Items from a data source
§ §

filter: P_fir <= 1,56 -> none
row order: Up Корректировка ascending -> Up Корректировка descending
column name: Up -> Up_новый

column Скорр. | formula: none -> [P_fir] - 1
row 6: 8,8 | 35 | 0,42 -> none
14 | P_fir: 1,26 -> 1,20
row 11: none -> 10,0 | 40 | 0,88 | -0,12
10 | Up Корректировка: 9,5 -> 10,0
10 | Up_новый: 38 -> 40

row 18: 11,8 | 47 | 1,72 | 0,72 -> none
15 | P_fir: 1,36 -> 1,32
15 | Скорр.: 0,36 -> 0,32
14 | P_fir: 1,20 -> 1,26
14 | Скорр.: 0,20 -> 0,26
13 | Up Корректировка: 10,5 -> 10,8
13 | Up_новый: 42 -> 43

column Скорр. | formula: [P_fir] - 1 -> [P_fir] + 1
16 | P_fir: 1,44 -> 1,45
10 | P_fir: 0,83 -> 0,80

§ §

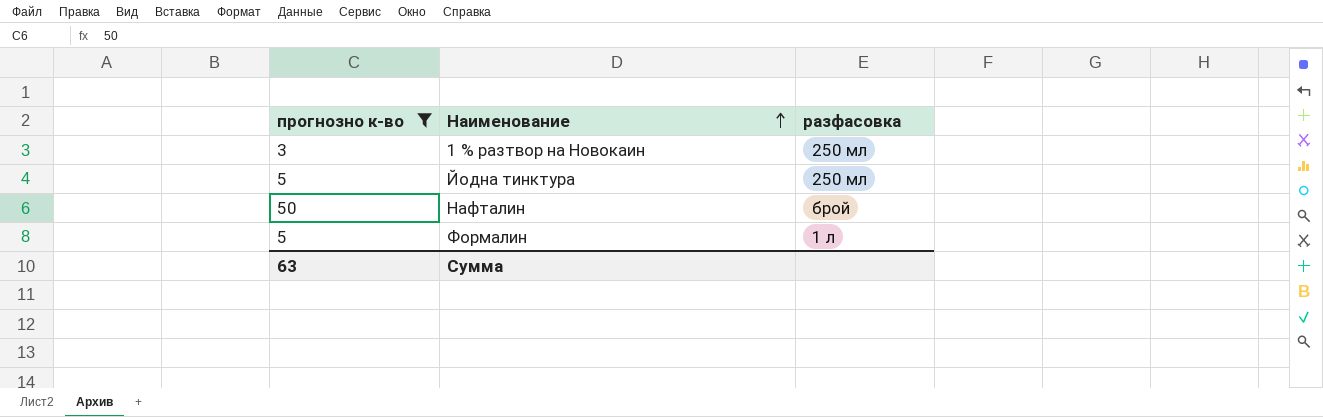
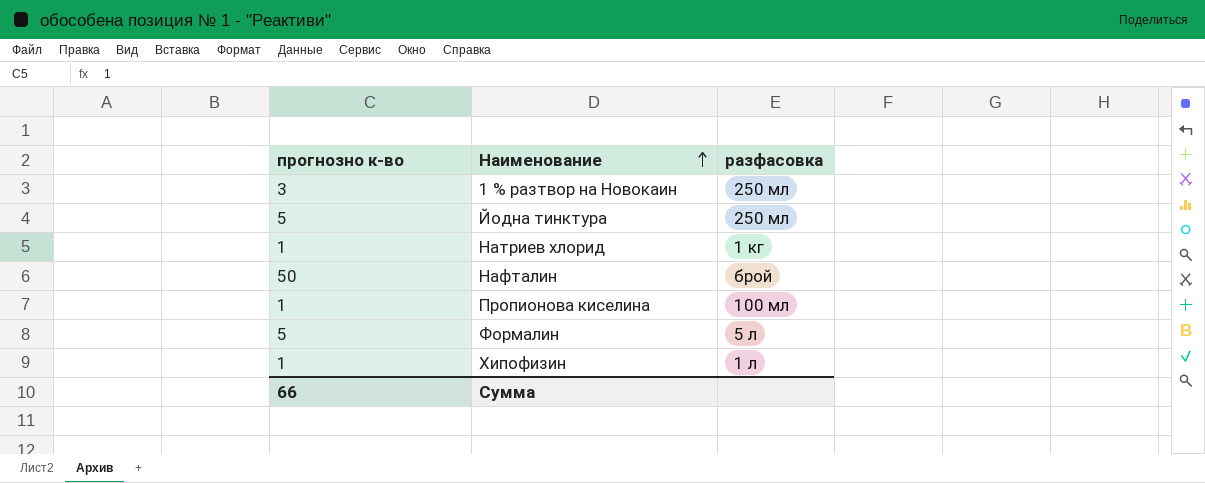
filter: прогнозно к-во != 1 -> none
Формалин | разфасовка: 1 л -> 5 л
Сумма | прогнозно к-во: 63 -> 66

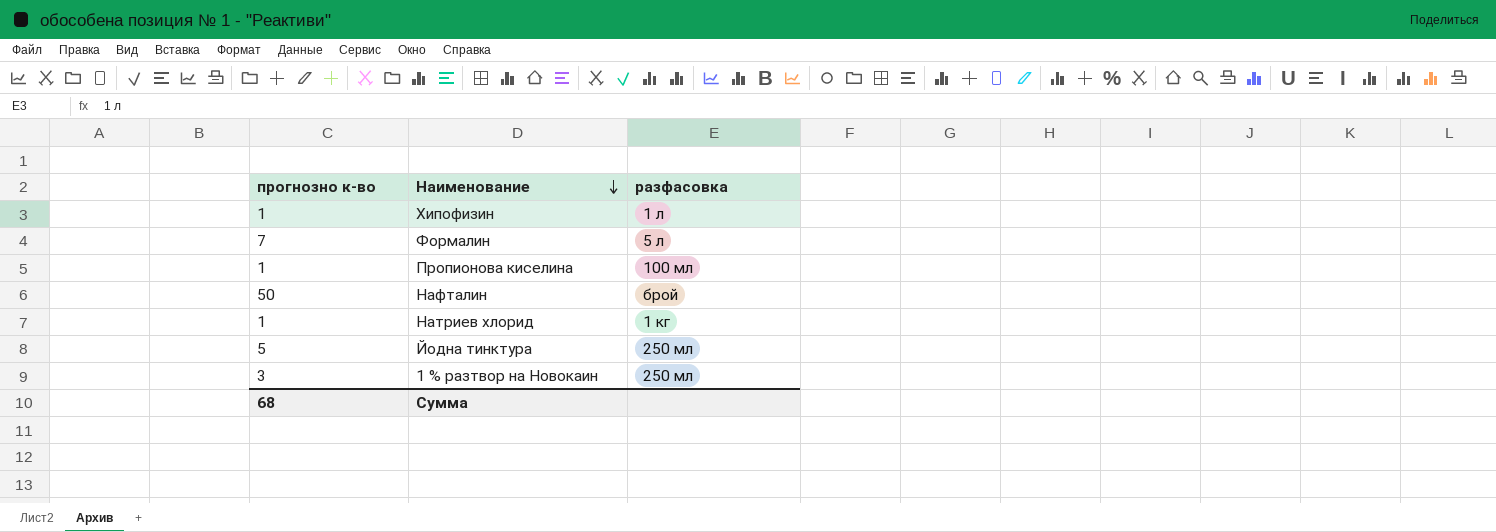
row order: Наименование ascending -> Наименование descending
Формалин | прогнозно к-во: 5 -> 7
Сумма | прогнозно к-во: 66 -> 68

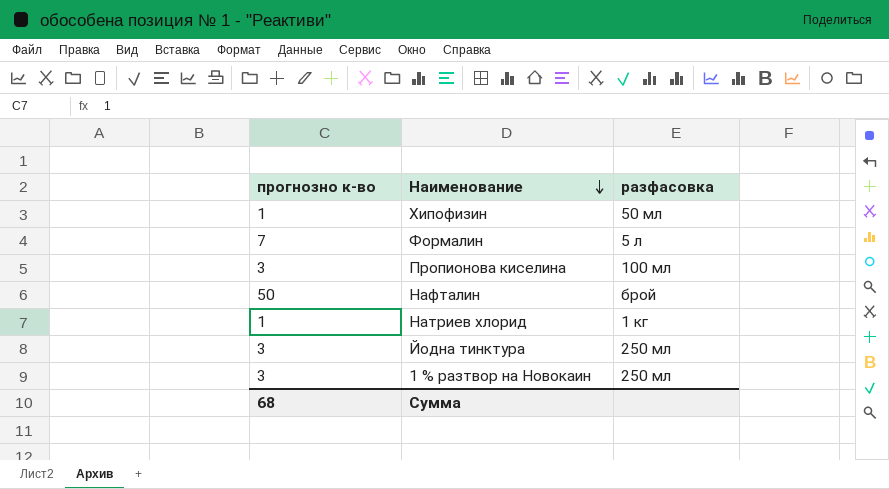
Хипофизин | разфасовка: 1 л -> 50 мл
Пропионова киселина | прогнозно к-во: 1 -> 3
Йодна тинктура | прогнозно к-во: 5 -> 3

§ §

## What is being asked
From the data above, return every line from the line that has "Хипофизин | разфасовка: 1 л -> 50 мл" up to and including the line that has "Йодна тинктура | прогнозно к-во: 5 -> 3", exactly.

## Your solution
Хипофизин | разфасовка: 1 л -> 50 мл
Пропионова киселина | прогнозно к-во: 1 -> 3
Йодна тинктура | прогнозно к-во: 5 -> 3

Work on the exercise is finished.